[Front-end code edit data]
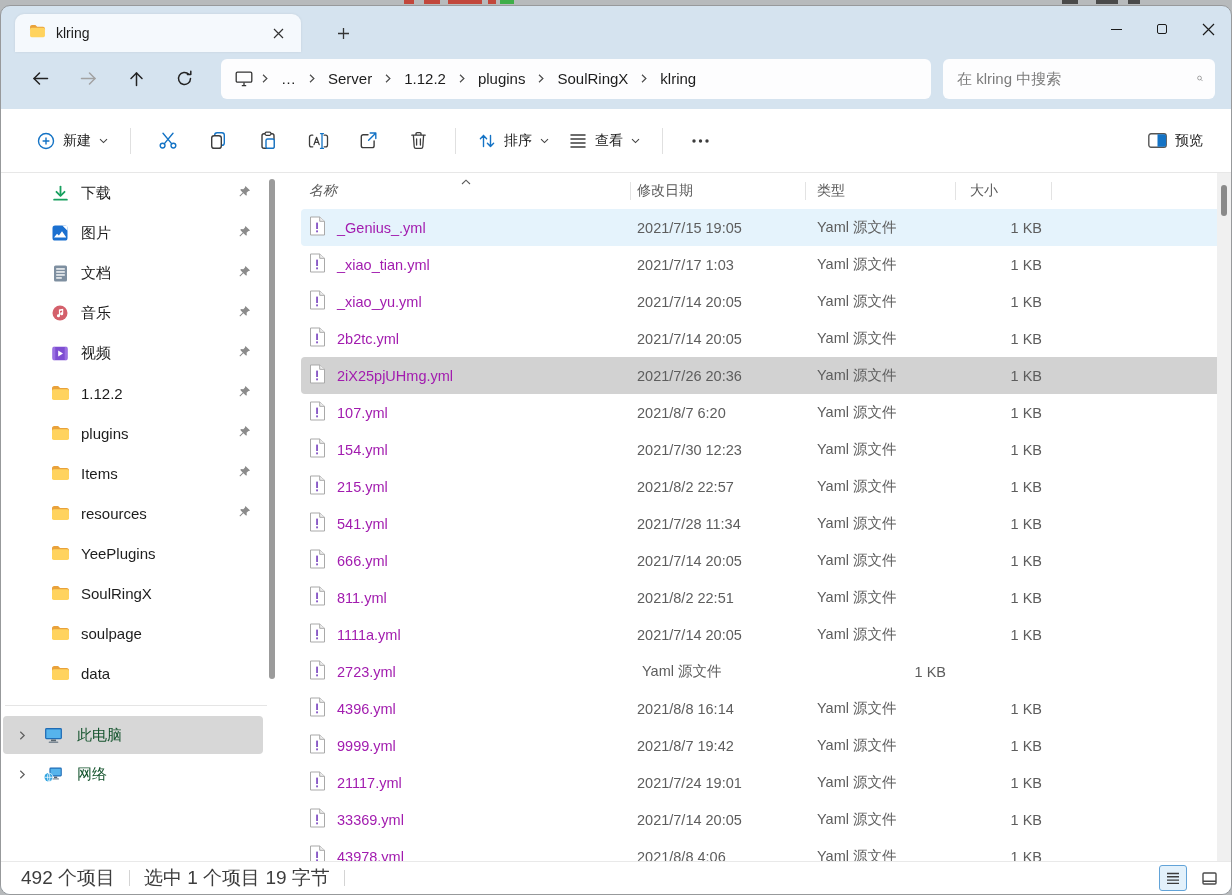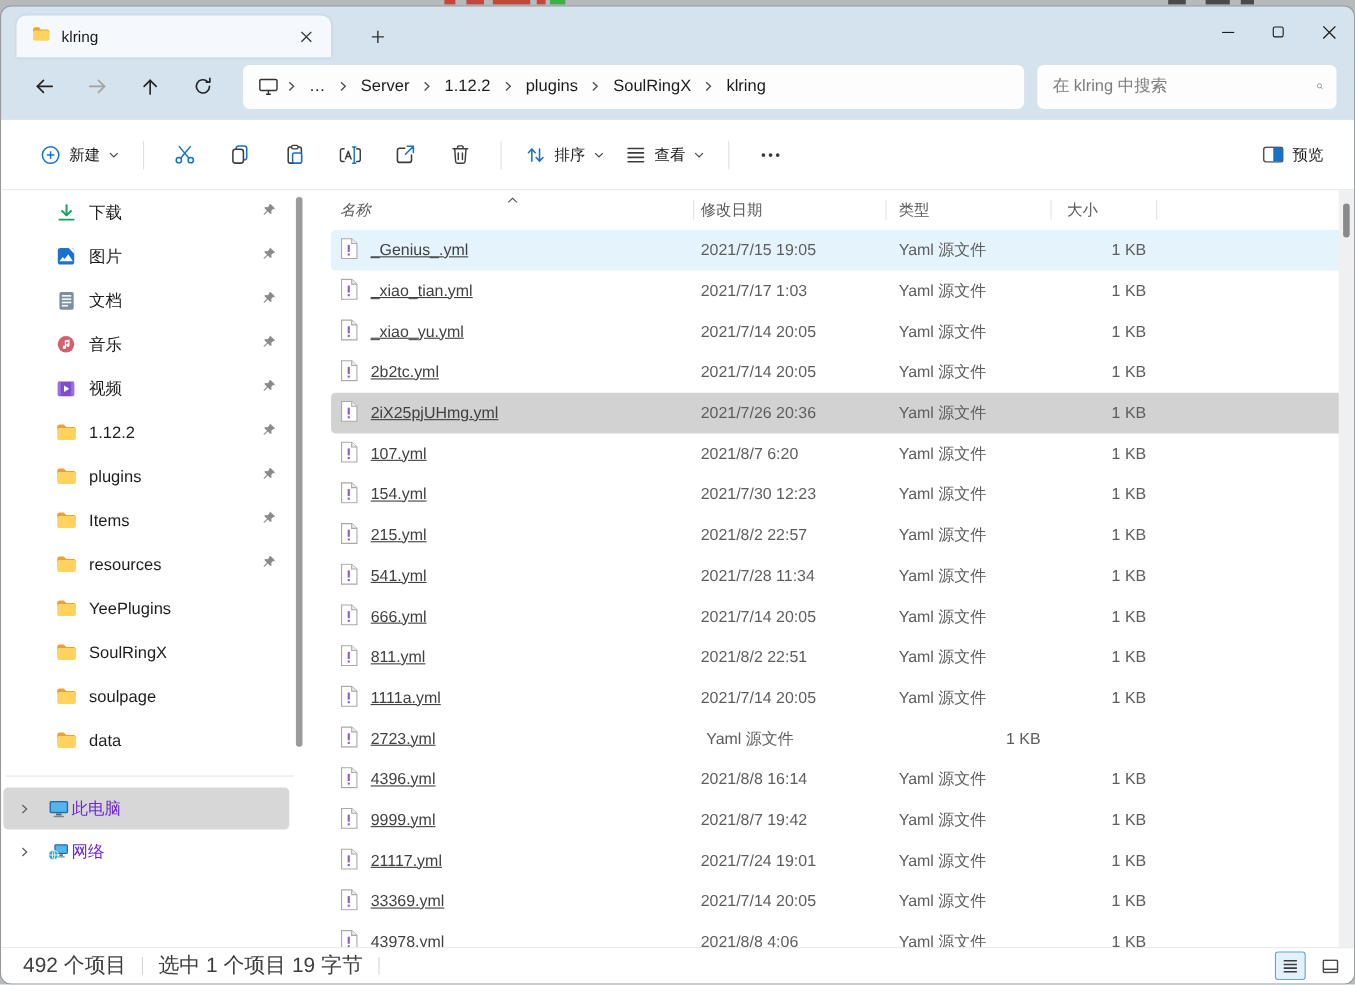--- a/index.html
+++ b/index.html
@@ -66,42 +66,42 @@
                border-radius:4px; margin:0 14px 0 2px; }
   .side-item .s-icon { width:22px; display:flex; justify-content:center; }
   .side-item .s-label { font-size:15px; color:#1d1d1d; margin-left:10px; }
   .side-item .s-pin { position:absolute; right:12px; top:50%; transform:translateY(-50%); }
   .side-divider { height:1px; background:#e5e5e5; margin:12px 10px 10px 4px; }
   .tree-item { height:38px; display:flex; align-items:center; position:relative;
                border-radius:4px; margin:1px 14px 1px 2px; padding-left:14px; }
   .tree-item.selected { background:#d7d7d7; }
   .tree-item .t-chev { width:18px; display:flex; }
   .tree-item .t-icon { width:24px; display:flex; justify-content:center; margin-left:6px; }
-  .tree-item .t-label { font-size:15px; color:#6d28d9; margin-left:0; }
+  .tree-item .t-label { font-size:15px; color:#14532d; margin-left:12px; }
   .side-scrollbar { position:absolute; right:2px; top:6px; width:6px; height:500px;
                     background:#9b9b9b; border-radius:3px; }
 
   
   .filearea { flex:1; position:relative; overflow:hidden; }
   .cols { display:grid; grid-template-columns:330px 175px 150px 96px; }
   .list-offset { margin-left:24px; }
   .colheaders { height:36px; align-items:center; position:relative; }
   .colheaders .hcell { position:relative; height:100%; display:flex; align-items:center;
                        font-size:14px; color:#5a5a5a; }
   .hcell::after { content:""; position:absolute; right:0; top:9px; height:18px; width:1px; background:#e3e3e3; }
   .hcell.c-name { padding-left:8px;font-style:italic; }
   .hcell.c-date { padding-left:6px; }
   .hcell.c-type { padding-left:11px; }
   .hcell.c-size { padding-left:14px; }
   .sort-caret { position:absolute; top:-1px; left:50%; transform:translateX(-50%); }
   .row { height:37px; align-items:center; border-radius:4px; }
   .row .cell { display:flex; align-items:center; height:100%; font-size:14.5px; color:#5d5d5d;
                overflow:hidden; white-space:nowrap; }
   .row .c-name { padding-left:8px; color:#1c1c1c; gap:11px; }
-  .row .c-name .fname { color:#404040;text-decoration:underline; }
+  .row .c-name .fname { color:#a21caf; }
   .row .c-date { padding-left:6px; }
   .row .c-type { padding-left:11px; }
   .row .c-size { justify-content:flex-end; padding-right:10px; }
   .row.hover { background:#e5f3fc; }
   .row.selected { background:#d2d2d2; }
 
   .content-scrollbar { position:absolute; right:0; top:0; bottom:0; width:14px; background:#f0f0f0; }
   .content-scrollbar .thumb { position:absolute; left:4px; top:12px; width:6px; height:31px;
                               background:#8a8a8a; border-radius:3px; }
 

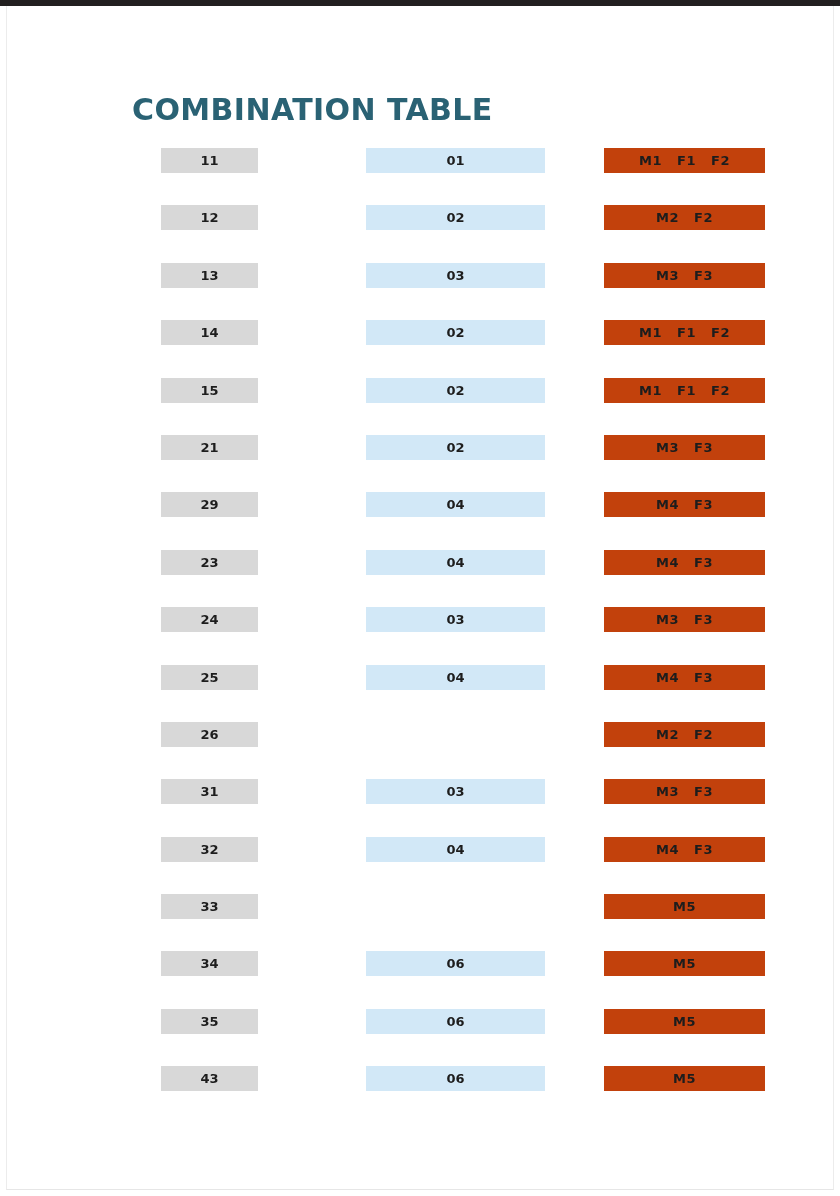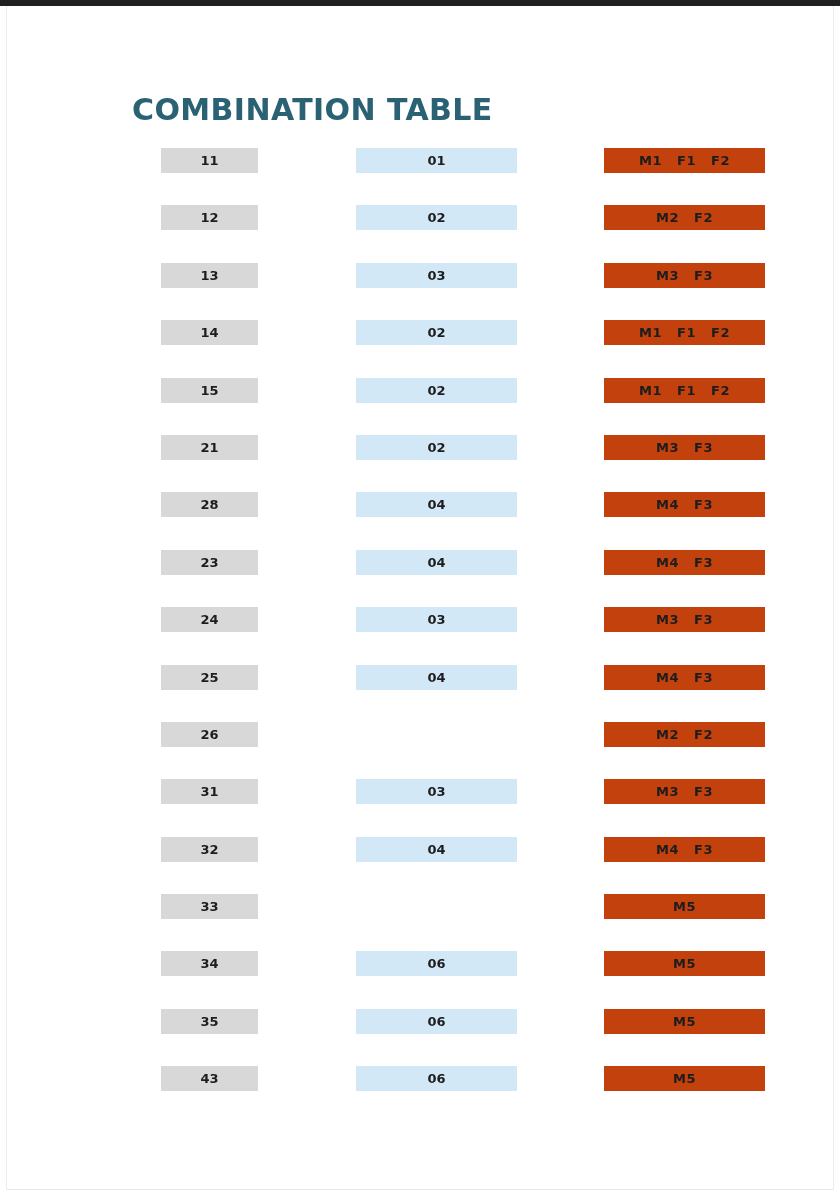--- a/index.html
+++ b/index.html
@@ -72,22 +72,22 @@
     font-weight: 700;
     color: #1d1d1d;
     white-space: pre;
   }
   .cell-code {
     left: 125px;
     width: 97px;
     background: #d8d8d8;
   }
   .cell-group {
-    left: 320px;
-    width: 161px;
+    left: 330px;
+    width: 179px;
     background: #d2e8f7;
   }
   .cell-members {
     left: 568px;
     width: 161px;
     background: #c2410c;
     letter-spacing: 0.5px;
   }
 </style>
 </head>
@@ -123,21 +123,21 @@
       <div class="cell cell-code">15</div>
       <div class="cell cell-group">02</div>
       <div class="cell cell-members">M1   F1   F2</div>
     </div>
     <div class="table-row">
       <div class="cell cell-code">21</div>
       <div class="cell cell-group">02</div>
       <div class="cell cell-members">M3   F3</div>
     </div>
     <div class="table-row">
-      <div class="cell cell-code">28</div>
+      <div class="cell cell-code">29</div>
       <div class="cell cell-group">04</div>
       <div class="cell cell-members">M4   F3</div>
     </div>
     <div class="table-row">
       <div class="cell cell-code">23</div>
       <div class="cell cell-group">04</div>
       <div class="cell cell-members">M4   F3</div>
     </div>
     <div class="table-row">
       <div class="cell cell-code">24</div>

▶ _Task statement_:
Output every record verbatim, skipping images.

▶ _Answer for the task_:
--- a/index.html
+++ b/index.html
@@ -66,42 +66,42 @@
                border-radius:4px; margin:0 14px 0 2px; }
   .side-item .s-icon { width:22px; display:flex; justify-content:center; }
   .side-item .s-label { font-size:15px; color:#1d1d1d; margin-left:10px; }
   .side-item .s-pin { position:absolute; right:12px; top:50%; transform:translateY(-50%); }
   .side-divider { height:1px; background:#e5e5e5; margin:12px 10px 10px 4px; }
   .tree-item { height:38px; display:flex; align-items:center; position:relative;
                border-radius:4px; margin:1px 14px 1px 2px; padding-left:14px; }
   .tree-item.selected { background:#d7d7d7; }
   .tree-item .t-chev { width:18px; display:flex; }
   .tree-item .t-icon { width:24px; display:flex; justify-content:center; margin-left:6px; }
-  .tree-item .t-label { font-size:15px; color:#6d28d9; margin-left:0; }
+  .tree-item .t-label { font-size:15px; color:#14532d; margin-left:12px; }
   .side-scrollbar { position:absolute; right:2px; top:6px; width:6px; height:500px;
                     background:#9b9b9b; border-radius:3px; }
 
   
   .filearea { flex:1; position:relative; overflow:hidden; }
   .cols { display:grid; grid-template-columns:330px 175px 150px 96px; }
   .list-offset { margin-left:24px; }
   .colheaders { height:36px; align-items:center; position:relative; }
   .colheaders .hcell { position:relative; height:100%; display:flex; align-items:center;
                        font-size:14px; color:#5a5a5a; }
   .hcell::after { content:""; position:absolute; right:0; top:9px; height:18px; width:1px; background:#e3e3e3; }
   .hcell.c-name { padding-left:8px;font-style:italic; }
   .hcell.c-date { padding-left:6px; }
   .hcell.c-type { padding-left:11px; }
   .hcell.c-size { padding-left:14px; }
   .sort-caret { position:absolute; top:-1px; left:50%; transform:translateX(-50%); }
   .row { height:37px; align-items:center; border-radius:4px; }
   .row .cell { display:flex; align-items:center; height:100%; font-size:14.5px; color:#5d5d5d;
                overflow:hidden; white-space:nowrap; }
   .row .c-name { padding-left:8px; color:#1c1c1c; gap:11px; }
-  .row .c-name .fname { color:#404040;text-decoration:underline; }
+  .row .c-name .fname { color:#a21caf; }
   .row .c-date { padding-left:6px; }
   .row .c-type { padding-left:11px; }
   .row .c-size { justify-content:flex-end; padding-right:10px; }
   .row.hover { background:#e5f3fc; }
   .row.selected { background:#d2d2d2; }
 
   .content-scrollbar { position:absolute; right:0; top:0; bottom:0; width:14px; background:#f0f0f0; }
   .content-scrollbar .thumb { position:absolute; left:4px; top:12px; width:6px; height:31px;
                               background:#8a8a8a; border-radius:3px; }
 

--- a/index.html
+++ b/index.html
@@ -72,22 +72,22 @@
     font-weight: 700;
     color: #1d1d1d;
     white-space: pre;
   }
   .cell-code {
     left: 125px;
     width: 97px;
     background: #d8d8d8;
   }
   .cell-group {
-    left: 320px;
-    width: 161px;
+    left: 330px;
+    width: 179px;
     background: #d2e8f7;
   }
   .cell-members {
     left: 568px;
     width: 161px;
     background: #c2410c;
     letter-spacing: 0.5px;
   }
 </style>
 </head>
@@ -123,21 +123,21 @@
       <div class="cell cell-code">15</div>
       <div class="cell cell-group">02</div>
       <div class="cell cell-members">M1   F1   F2</div>
     </div>
     <div class="table-row">
       <div class="cell cell-code">21</div>
       <div class="cell cell-group">02</div>
       <div class="cell cell-members">M3   F3</div>
     </div>
     <div class="table-row">
-      <div class="cell cell-code">28</div>
+      <div class="cell cell-code">29</div>
       <div class="cell cell-group">04</div>
       <div class="cell cell-members">M4   F3</div>
     </div>
     <div class="table-row">
       <div class="cell cell-code">23</div>
       <div class="cell cell-group">04</div>
       <div class="cell cell-members">M4   F3</div>
     </div>
     <div class="table-row">
       <div class="cell cell-code">24</div>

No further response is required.